EXERCISE
Emit the line that holds "[63,267,152,278] // Liam" and all lines following it through the end of the data, verbatim, and nothing else.

THE INPUT

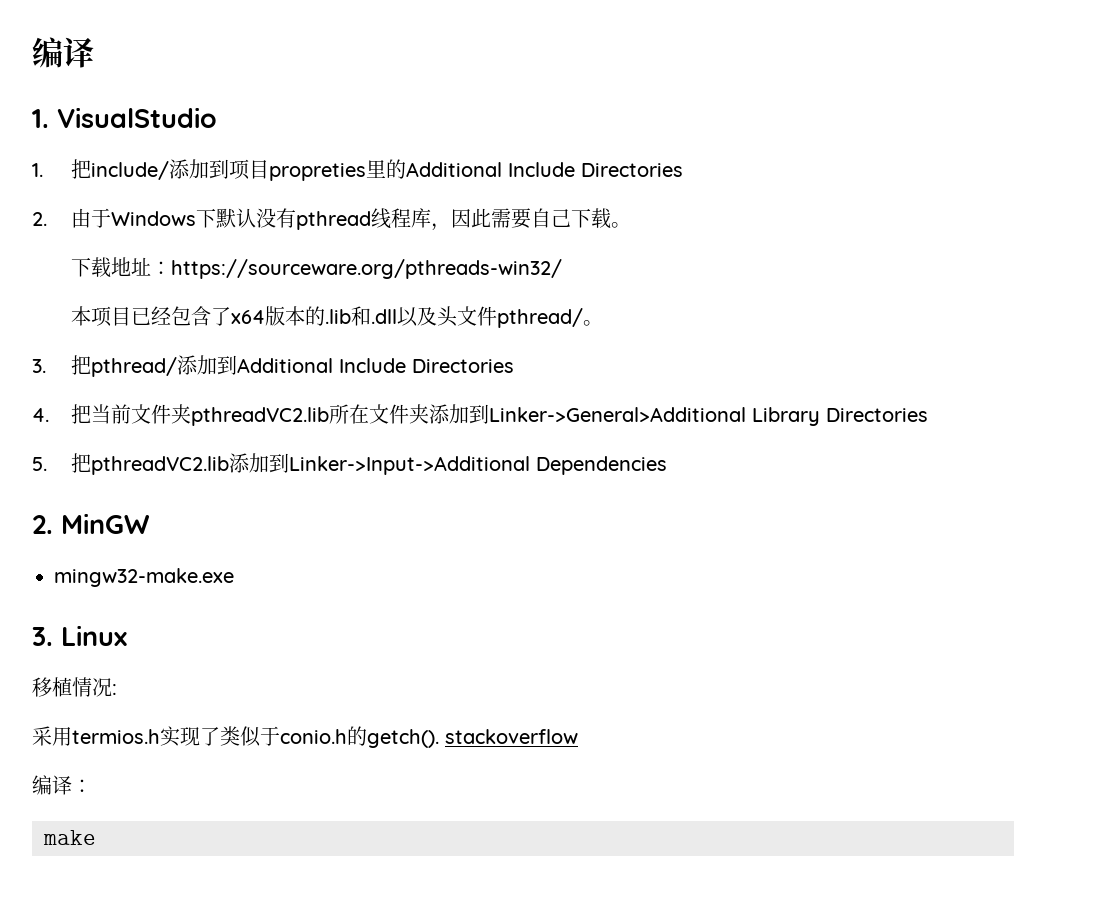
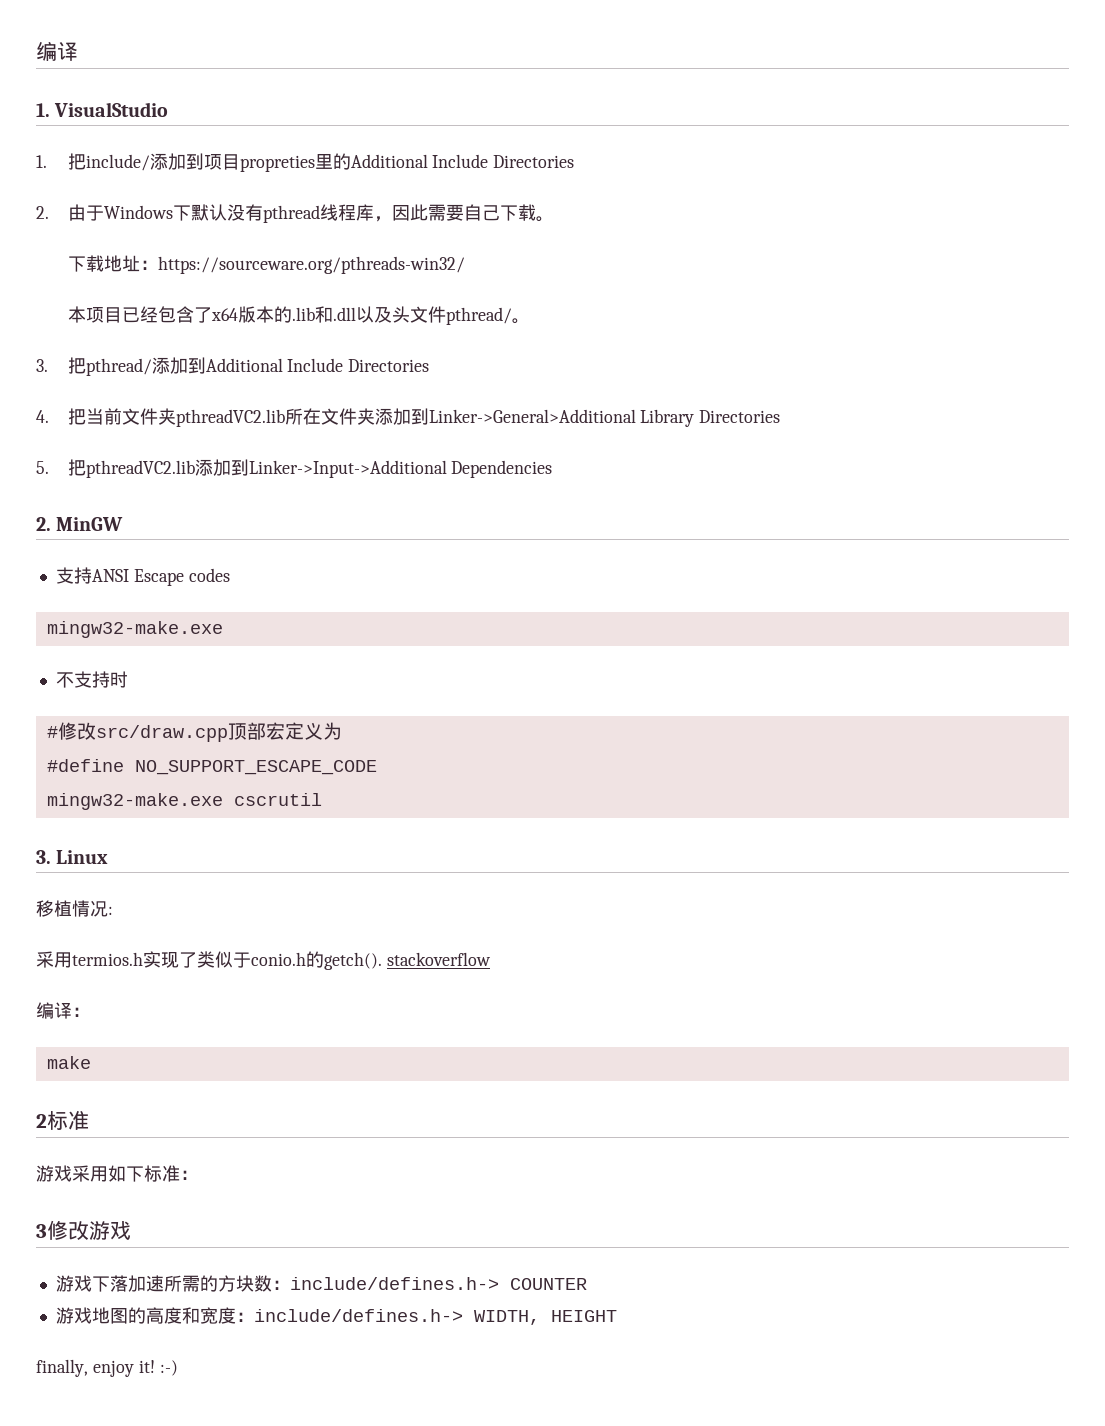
[54,568,234,587] mingw32-make.exe -> [55,567,230,586] [46,621,223,638] [55,671,128,688] [46,722,342,742] [46,759,377,775] [46,793,322,810] 支持ANSI Escape codes // mingw32-make.exe // 不支持时 // #修改src/draw.cpp顶部宏定义为 // #define NO_SUPPORT_ESCAPE_CODE // mingw32-make.exe cscrutil
(96, 837) none -> [36,1110,89,1130] [36,1165,198,1182] [36,1220,131,1240] [55,1275,587,1292] [55,1307,617,1325] [36,1359,178,1377] // 2标准 // 游戏采用如下标准： // 3修改游戏 // 游戏下落加速所需的方块数：include/defines.h-> COUNTER // 游戏地图的高度和宽度：include/defines.h-> WIDTH, HEIGHT // finally, enjoy it! :-)

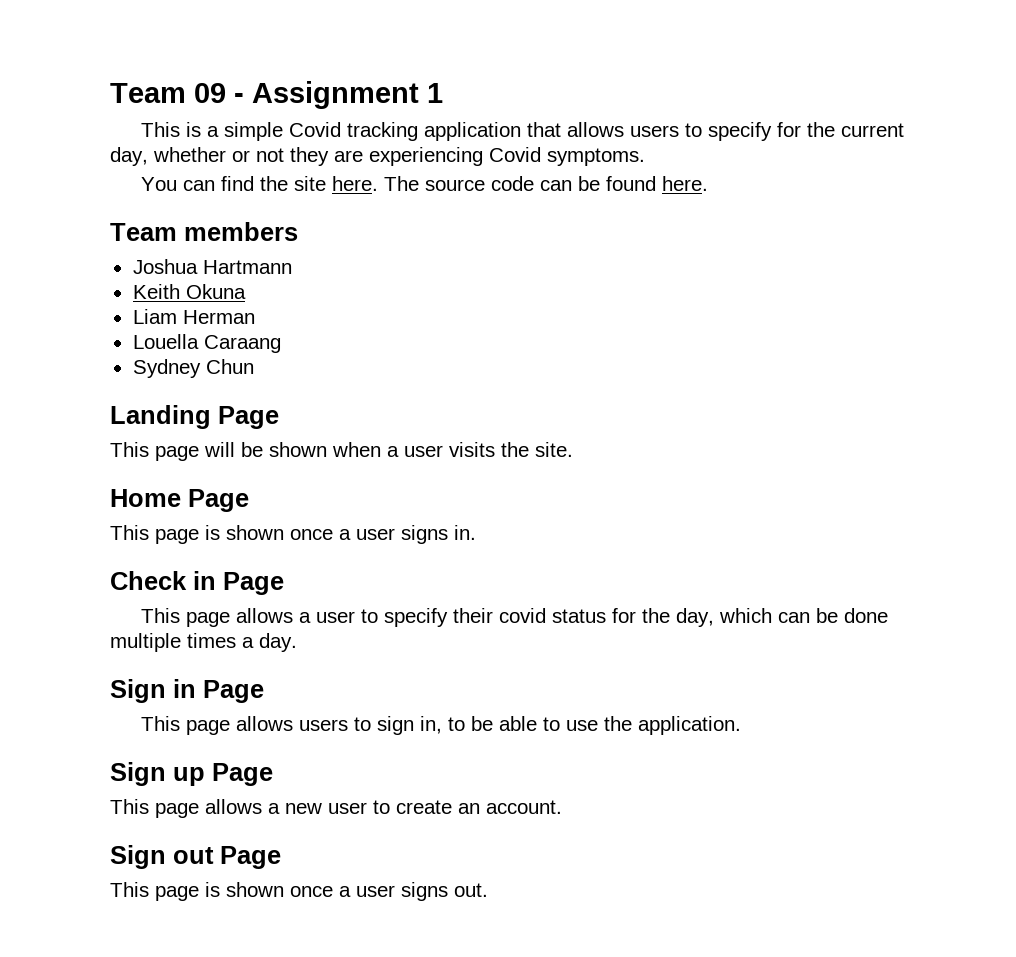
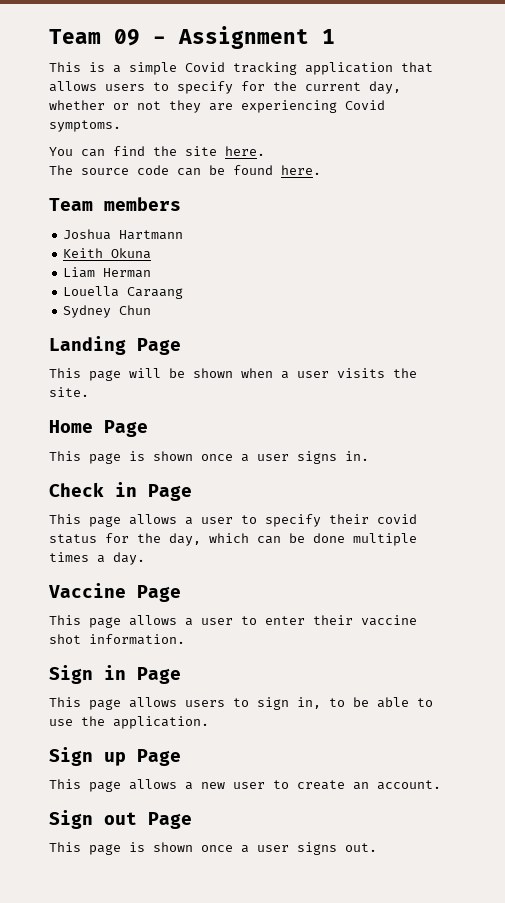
(378, 183) none -> (265, 151) //
(297, 642) none -> [48,583,181,602] [49,615,417,628] [49,634,185,645] // Vaccine Page // This page allows a user to enter their vaccine shot information.

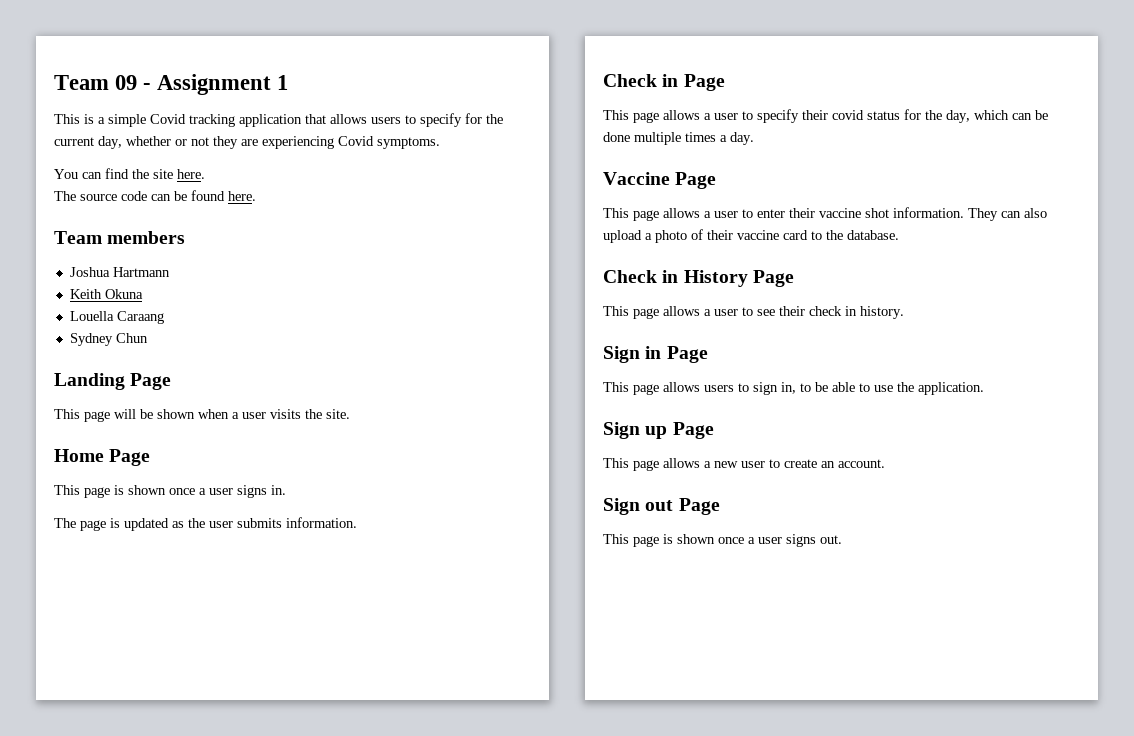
[63,267,152,278] // Liam Herman -> (143, 294) none
(369, 456) none -> [54,517,357,531] // The page is updated as the user submits information.
(185, 639) none -> [968,208,1047,221] [603,229,899,243] [603,270,794,287] [603,306,904,319] They can also upload a photo of their vaccine card to the database. // Check in History Page // This page allows a user to see their check in history.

THE ANSWER
[63,267,152,278] // Liam Herman -> (143, 294) none
(369, 456) none -> [54,517,357,531] // The page is updated as the user submits information.
(185, 639) none -> [968,208,1047,221] [603,229,899,243] [603,270,794,287] [603,306,904,319] They can also upload a photo of their vaccine card to the database. // Check in History Page // This page allows a user to see their check in history.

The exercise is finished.